[Web page revision data]
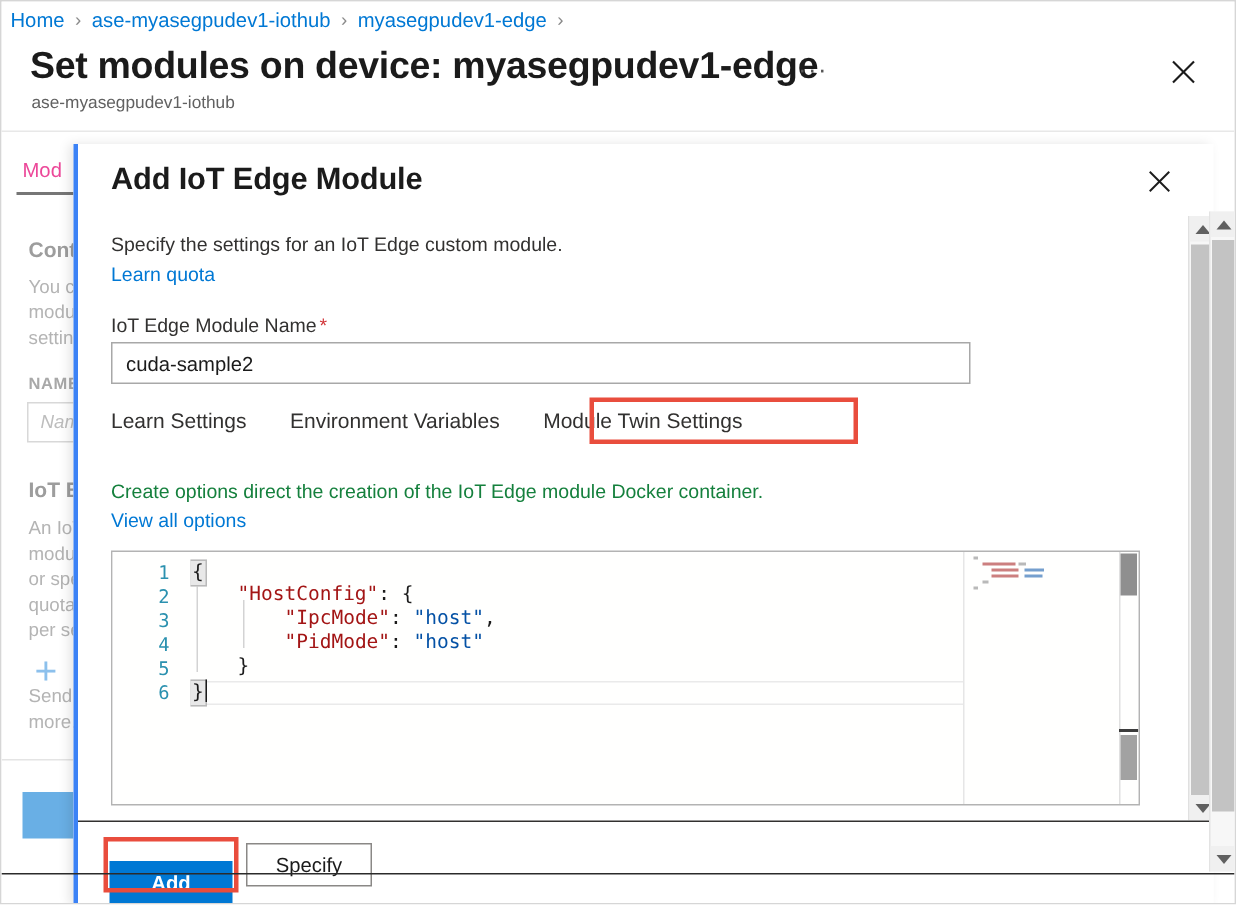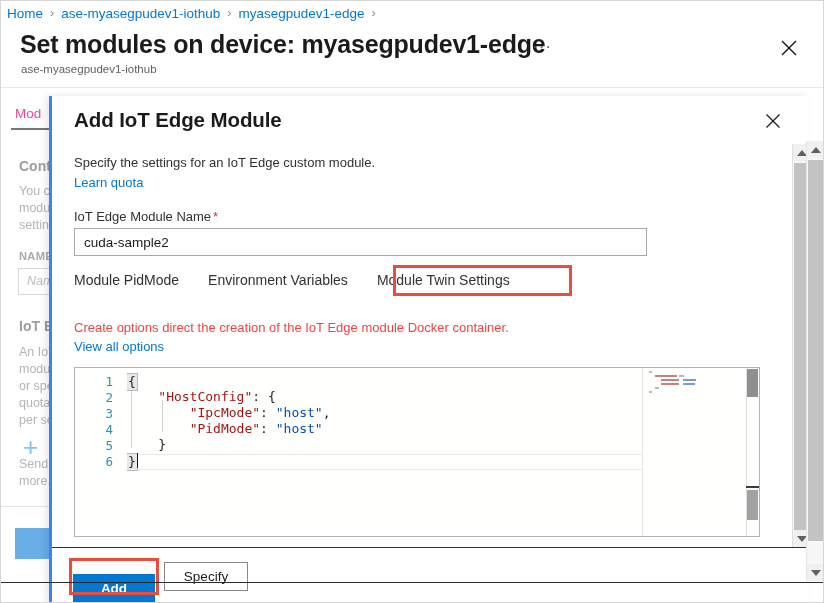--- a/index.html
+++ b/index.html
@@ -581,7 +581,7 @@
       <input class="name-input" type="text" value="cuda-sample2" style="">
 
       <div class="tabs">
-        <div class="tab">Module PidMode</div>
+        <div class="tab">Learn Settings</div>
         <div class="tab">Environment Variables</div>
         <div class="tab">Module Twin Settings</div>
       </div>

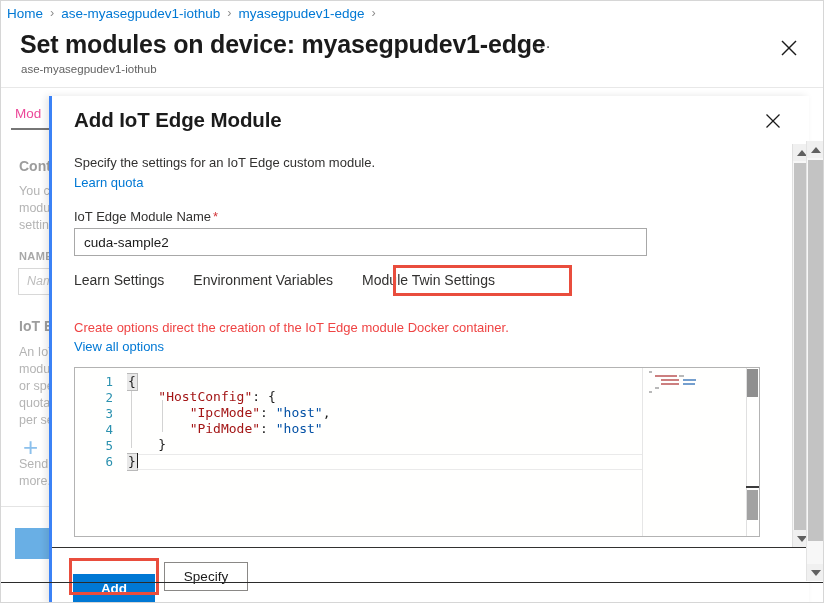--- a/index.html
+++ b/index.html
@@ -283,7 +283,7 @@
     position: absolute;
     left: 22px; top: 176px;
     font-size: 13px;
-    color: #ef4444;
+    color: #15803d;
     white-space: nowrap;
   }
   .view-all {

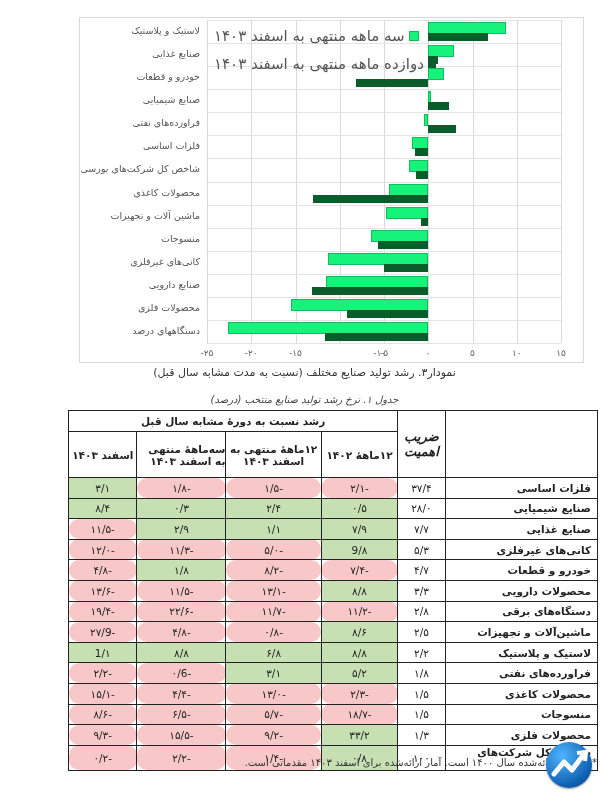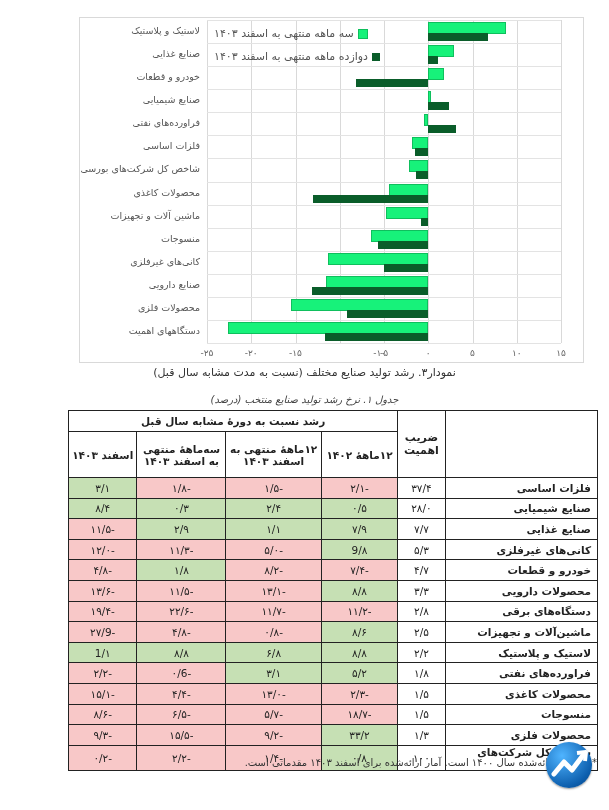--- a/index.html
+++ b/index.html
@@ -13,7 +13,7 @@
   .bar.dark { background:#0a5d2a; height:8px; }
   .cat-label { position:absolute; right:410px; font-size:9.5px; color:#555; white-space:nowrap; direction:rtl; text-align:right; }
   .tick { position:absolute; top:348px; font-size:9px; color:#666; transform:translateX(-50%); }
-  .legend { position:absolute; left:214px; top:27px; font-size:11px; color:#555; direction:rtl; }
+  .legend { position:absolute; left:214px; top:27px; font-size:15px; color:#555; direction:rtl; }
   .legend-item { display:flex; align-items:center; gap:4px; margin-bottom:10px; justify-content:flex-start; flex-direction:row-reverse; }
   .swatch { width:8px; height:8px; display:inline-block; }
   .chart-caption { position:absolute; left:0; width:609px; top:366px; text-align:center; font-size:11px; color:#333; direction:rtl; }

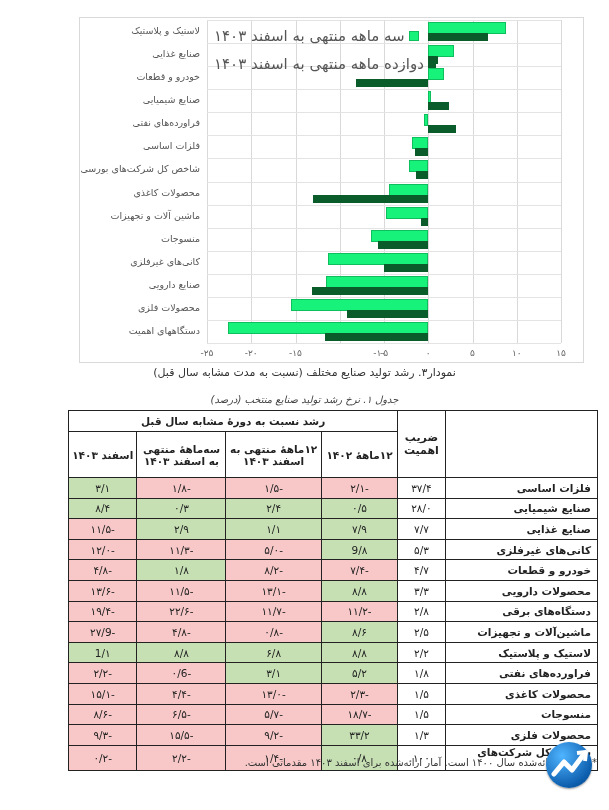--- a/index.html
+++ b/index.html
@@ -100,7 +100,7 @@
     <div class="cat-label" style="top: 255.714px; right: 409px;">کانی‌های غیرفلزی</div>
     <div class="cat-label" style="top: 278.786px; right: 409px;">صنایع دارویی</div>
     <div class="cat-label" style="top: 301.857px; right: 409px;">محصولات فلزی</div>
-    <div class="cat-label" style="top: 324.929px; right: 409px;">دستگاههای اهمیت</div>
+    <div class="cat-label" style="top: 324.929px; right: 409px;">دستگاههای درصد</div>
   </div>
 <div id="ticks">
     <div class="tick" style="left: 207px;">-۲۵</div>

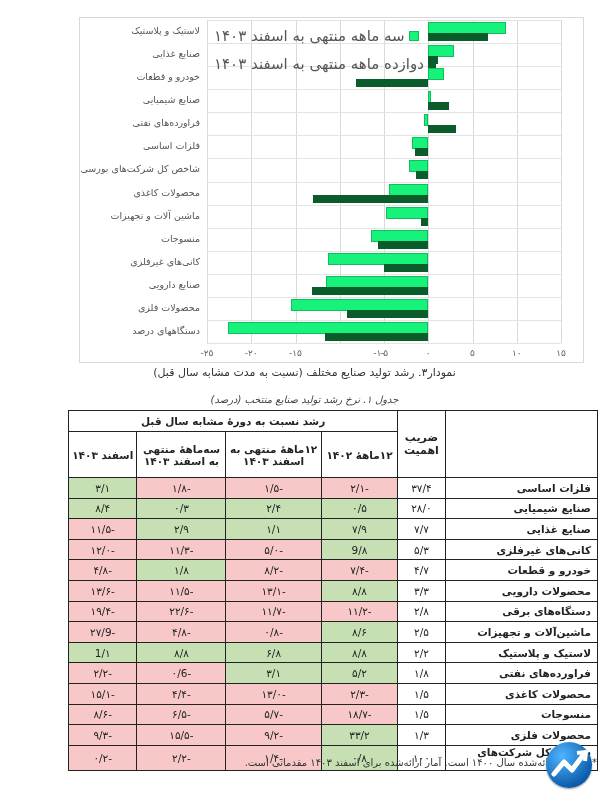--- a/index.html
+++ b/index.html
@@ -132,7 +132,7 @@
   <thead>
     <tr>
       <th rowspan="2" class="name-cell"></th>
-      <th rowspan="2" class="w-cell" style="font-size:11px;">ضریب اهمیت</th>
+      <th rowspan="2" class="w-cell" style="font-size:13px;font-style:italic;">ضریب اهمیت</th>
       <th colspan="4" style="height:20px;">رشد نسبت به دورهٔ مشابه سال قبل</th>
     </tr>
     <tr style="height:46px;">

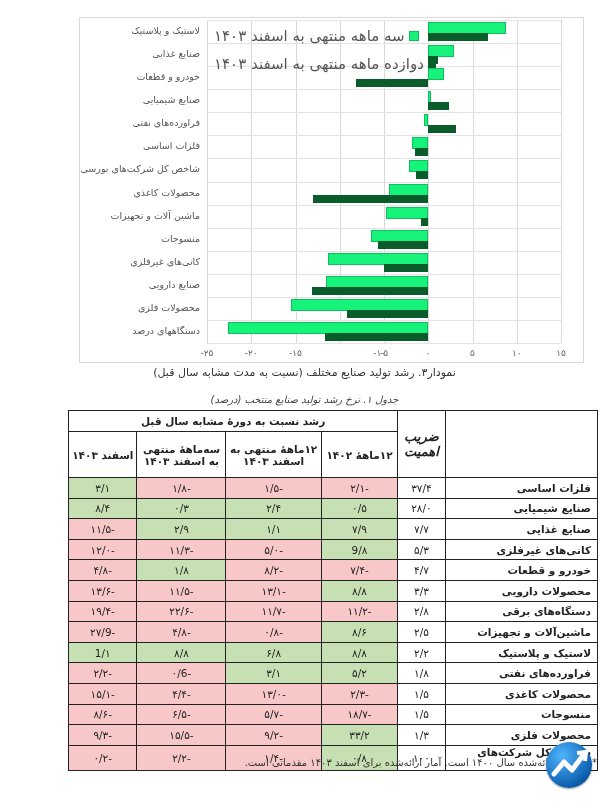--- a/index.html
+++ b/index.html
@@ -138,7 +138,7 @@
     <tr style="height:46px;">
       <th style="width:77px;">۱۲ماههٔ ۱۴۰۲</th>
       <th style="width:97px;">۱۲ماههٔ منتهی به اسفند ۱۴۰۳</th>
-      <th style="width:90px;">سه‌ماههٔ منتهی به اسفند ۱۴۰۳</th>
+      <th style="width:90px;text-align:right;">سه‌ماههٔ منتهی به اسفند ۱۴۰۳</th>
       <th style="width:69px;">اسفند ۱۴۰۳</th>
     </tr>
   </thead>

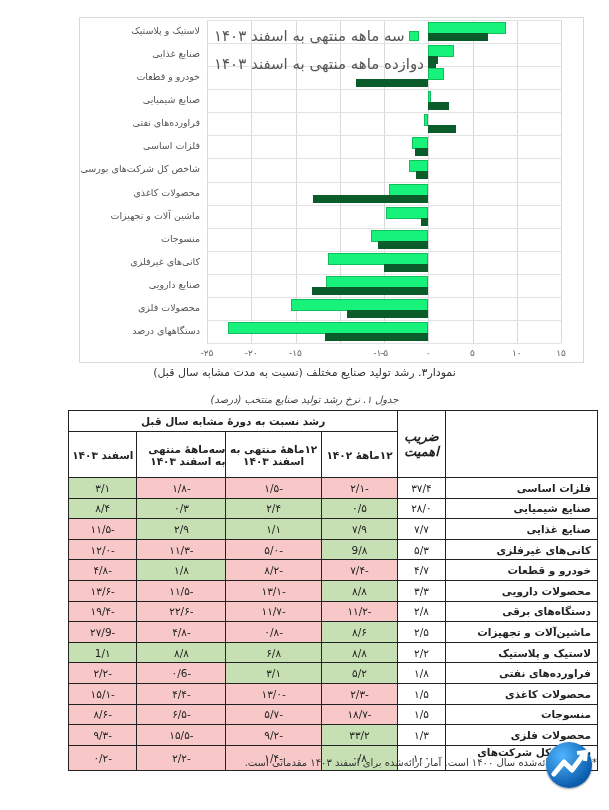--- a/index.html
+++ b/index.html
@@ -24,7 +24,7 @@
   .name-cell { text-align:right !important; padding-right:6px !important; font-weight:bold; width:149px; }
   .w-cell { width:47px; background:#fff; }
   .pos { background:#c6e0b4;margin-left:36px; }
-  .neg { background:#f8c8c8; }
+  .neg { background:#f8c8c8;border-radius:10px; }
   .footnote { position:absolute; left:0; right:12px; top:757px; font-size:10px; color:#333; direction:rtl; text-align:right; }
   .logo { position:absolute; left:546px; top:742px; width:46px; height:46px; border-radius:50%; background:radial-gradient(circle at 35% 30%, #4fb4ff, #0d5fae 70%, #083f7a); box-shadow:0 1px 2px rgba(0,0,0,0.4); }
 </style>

» EXERCISE
Leaving out the pictures, return the records exactly as given.

» SOLUTION FOR THIS EXERCISE
--- a/index.html
+++ b/index.html
@@ -581,7 +581,7 @@
       <input class="name-input" type="text" value="cuda-sample2" style="">
 
       <div class="tabs">
-        <div class="tab">Module PidMode</div>
+        <div class="tab">Learn Settings</div>
         <div class="tab">Environment Variables</div>
         <div class="tab">Module Twin Settings</div>
       </div>

--- a/index.html
+++ b/index.html
@@ -283,7 +283,7 @@
     position: absolute;
     left: 22px; top: 176px;
     font-size: 13px;
-    color: #ef4444;
+    color: #15803d;
     white-space: nowrap;
   }
   .view-all {

--- a/index.html
+++ b/index.html
@@ -13,7 +13,7 @@
   .bar.dark { background:#0a5d2a; height:8px; }
   .cat-label { position:absolute; right:410px; font-size:9.5px; color:#555; white-space:nowrap; direction:rtl; text-align:right; }
   .tick { position:absolute; top:348px; font-size:9px; color:#666; transform:translateX(-50%); }
-  .legend { position:absolute; left:214px; top:27px; font-size:11px; color:#555; direction:rtl; }
+  .legend { position:absolute; left:214px; top:27px; font-size:15px; color:#555; direction:rtl; }
   .legend-item { display:flex; align-items:center; gap:4px; margin-bottom:10px; justify-content:flex-start; flex-direction:row-reverse; }
   .swatch { width:8px; height:8px; display:inline-block; }
   .chart-caption { position:absolute; left:0; width:609px; top:366px; text-align:center; font-size:11px; color:#333; direction:rtl; }

--- a/index.html
+++ b/index.html
@@ -100,7 +100,7 @@
     <div class="cat-label" style="top: 255.714px; right: 409px;">کانی‌های غیرفلزی</div>
     <div class="cat-label" style="top: 278.786px; right: 409px;">صنایع دارویی</div>
     <div class="cat-label" style="top: 301.857px; right: 409px;">محصولات فلزی</div>
-    <div class="cat-label" style="top: 324.929px; right: 409px;">دستگاههای اهمیت</div>
+    <div class="cat-label" style="top: 324.929px; right: 409px;">دستگاههای درصد</div>
   </div>
 <div id="ticks">
     <div class="tick" style="left: 207px;">-۲۵</div>

--- a/index.html
+++ b/index.html
@@ -132,7 +132,7 @@
   <thead>
     <tr>
       <th rowspan="2" class="name-cell"></th>
-      <th rowspan="2" class="w-cell" style="font-size:11px;">ضریب اهمیت</th>
+      <th rowspan="2" class="w-cell" style="font-size:13px;font-style:italic;">ضریب اهمیت</th>
       <th colspan="4" style="height:20px;">رشد نسبت به دورهٔ مشابه سال قبل</th>
     </tr>
     <tr style="height:46px;">

--- a/index.html
+++ b/index.html
@@ -138,7 +138,7 @@
     <tr style="height:46px;">
       <th style="width:77px;">۱۲ماههٔ ۱۴۰۲</th>
       <th style="width:97px;">۱۲ماههٔ منتهی به اسفند ۱۴۰۳</th>
-      <th style="width:90px;">سه‌ماههٔ منتهی به اسفند ۱۴۰۳</th>
+      <th style="width:90px;text-align:right;">سه‌ماههٔ منتهی به اسفند ۱۴۰۳</th>
       <th style="width:69px;">اسفند ۱۴۰۳</th>
     </tr>
   </thead>

--- a/index.html
+++ b/index.html
@@ -24,7 +24,7 @@
   .name-cell { text-align:right !important; padding-right:6px !important; font-weight:bold; width:149px; }
   .w-cell { width:47px; background:#fff; }
   .pos { background:#c6e0b4;margin-left:36px; }
-  .neg { background:#f8c8c8; }
+  .neg { background:#f8c8c8;border-radius:10px; }
   .footnote { position:absolute; left:0; right:12px; top:757px; font-size:10px; color:#333; direction:rtl; text-align:right; }
   .logo { position:absolute; left:546px; top:742px; width:46px; height:46px; border-radius:50%; background:radial-gradient(circle at 35% 30%, #4fb4ff, #0d5fae 70%, #083f7a); box-shadow:0 1px 2px rgba(0,0,0,0.4); }
 </style>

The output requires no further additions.